- Renewables Rising
- Posts
- How AfDB is funding Africa's energy progress
How AfDB is funding Africa's energy progress

From the newsletter
The African Development Bank is doubling down on its role as a key driver of energy sector reform across Africa, with the recent loan of $144 million to Niger aimed at reforming the country's energy sector laws. The Bank is also part of an initiative with the World Bank, aiming to connect 300 million people and update energy sector policies in at least a dozen countries.
Niger is among the countries with the lowest electricity access, at just 20%, half of Africa’s average. It is part of the Mission 300 initiative, which gives it access to the program’s $40 billion funding pool for energy sector development.
Policy gaps remain a major barrier to attracting investment in Africa’s energy sector. Less than five countries currently have progressive policies that enable private sector participation across the energy supply chain, and Niger is not among them.
More details
This funding to Niger marks the first phase of its Energy Sector Governance and Competitiveness Support Program, which aims to tackle severe power shortages, reform outdated energy laws, and strengthen governance in the energy sector. The program targets increasing electricity access to 30% by 2026 and raising the manufacturing sector’s contribution to GDP from 2.5% to 3.8%. These goals will be supported by the development of 240 MW of solar capacity, with 50 MW expected to come online by December 2026.
Yet, even as renewable energy investment gathers pace globally, many African countries remain on the sidelines due to restrictive policy environments. Even those with relatively advanced frameworks often face political interference and limited political will, discouraging private investors who see the revenue potential in renewables. This policy uncertainty has left much of Africa stuck in a persistent electricity deficit.
While some regions, particularly North Africa, have made notable progress in electrification, with some like Egypt and Morocco achieving universal access, others, especially Sub-Saharan Africa, continue to face significant challenges. About 18 of the 20 countries with the largest electricity access deficits are located in Sub-Saharan Africa. Nigeria, the Democratic Republic of Congo (DRC), and Ethiopia together account for nearly one-third of the global population living without electricity.
The AfDB and World Bank are seeking to change this. Through the Mission 300 program, their goal is not only to connect 300 million Africans to electricity by 2030 but also to strengthen energy governance by updating national energy compacts, creating legal frameworks for mini-grids, and establishing platforms to scale off-grid energy investment.
Since the beginning of the year, the AfDB has committed more than $1 billion to support Africa’s energy transition, with a significant share directed toward grid infrastructure and policy development.

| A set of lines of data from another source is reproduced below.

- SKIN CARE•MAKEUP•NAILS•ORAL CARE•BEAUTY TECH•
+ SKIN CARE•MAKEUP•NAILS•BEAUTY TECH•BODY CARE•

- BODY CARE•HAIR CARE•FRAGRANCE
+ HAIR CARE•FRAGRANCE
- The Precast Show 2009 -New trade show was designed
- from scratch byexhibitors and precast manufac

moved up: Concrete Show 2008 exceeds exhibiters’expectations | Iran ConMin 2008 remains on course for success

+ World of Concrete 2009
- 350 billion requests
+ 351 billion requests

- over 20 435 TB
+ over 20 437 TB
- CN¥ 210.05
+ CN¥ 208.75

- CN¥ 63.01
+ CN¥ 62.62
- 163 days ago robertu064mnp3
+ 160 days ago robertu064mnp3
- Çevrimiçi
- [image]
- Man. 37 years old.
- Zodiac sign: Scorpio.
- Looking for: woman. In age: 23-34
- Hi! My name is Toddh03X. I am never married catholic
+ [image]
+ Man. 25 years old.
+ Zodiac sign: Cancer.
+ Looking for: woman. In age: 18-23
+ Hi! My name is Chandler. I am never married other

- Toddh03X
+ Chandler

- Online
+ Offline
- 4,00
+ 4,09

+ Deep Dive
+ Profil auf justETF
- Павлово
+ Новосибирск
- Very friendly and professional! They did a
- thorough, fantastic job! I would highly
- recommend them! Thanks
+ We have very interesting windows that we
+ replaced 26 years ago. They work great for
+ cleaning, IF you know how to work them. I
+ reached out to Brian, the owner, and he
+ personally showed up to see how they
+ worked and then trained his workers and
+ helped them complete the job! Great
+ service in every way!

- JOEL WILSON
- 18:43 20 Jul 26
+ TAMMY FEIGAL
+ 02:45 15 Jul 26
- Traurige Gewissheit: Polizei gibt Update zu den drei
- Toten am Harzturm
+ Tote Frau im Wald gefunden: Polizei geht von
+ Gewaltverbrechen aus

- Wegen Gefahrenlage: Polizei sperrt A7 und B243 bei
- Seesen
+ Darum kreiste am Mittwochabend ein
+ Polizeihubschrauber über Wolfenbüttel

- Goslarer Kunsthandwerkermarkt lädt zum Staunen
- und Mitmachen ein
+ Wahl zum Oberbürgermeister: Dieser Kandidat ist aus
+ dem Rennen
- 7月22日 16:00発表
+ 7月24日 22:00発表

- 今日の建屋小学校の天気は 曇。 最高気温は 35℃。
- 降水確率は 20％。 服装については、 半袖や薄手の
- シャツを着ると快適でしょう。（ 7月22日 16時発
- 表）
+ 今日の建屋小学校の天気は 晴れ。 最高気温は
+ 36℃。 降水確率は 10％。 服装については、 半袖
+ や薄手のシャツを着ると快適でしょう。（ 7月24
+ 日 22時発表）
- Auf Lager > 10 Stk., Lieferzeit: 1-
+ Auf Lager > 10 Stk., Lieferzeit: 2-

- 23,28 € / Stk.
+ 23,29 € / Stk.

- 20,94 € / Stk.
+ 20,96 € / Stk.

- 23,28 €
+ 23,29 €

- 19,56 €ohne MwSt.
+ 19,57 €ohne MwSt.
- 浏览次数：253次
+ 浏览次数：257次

Recent interventions include $282 million for Zanzibar’s undersea power line this month and $475 million last month to strengthen energy sector governance and infrastructure improvement in South Africa.
But better policies alone will not be enough to spark a major shift in Africa’s energy sector. Real transformation will require stronger institutional capacity, deeper regional grid integration, and greater access to financing for small and medium-sized energy developers who are best suited to connect the rural communities. Above all, political will and continuity of reforms across successive governments will be critical to ensure sustained progress. The AfDB is already playing a dual role as both financier and policy advisor, linking funding to policy improvements through conditional lending.
Our take
African countries often experience frequent policy interference, which undermines investor confidence. The AfDB could help enforce the continuity of reforms across political cycles through conditional lending to boost investor confidence.
African countries with the least electricity access and poorest economic development need to focus not only on connecting households but also on powering local industries, such as those in agro-processing and small businesses. This is essential to maximise economic impact and job creation.
While grid expansion is essential, most of the unelectrified population lives far from the grid and will take time to gain access. Governments need to scale up private sector-led mini-grids and off-grid solutions, which are often the fastest and least costly ways to reach such communities. This can be supported by clear legal frameworks and subsidies.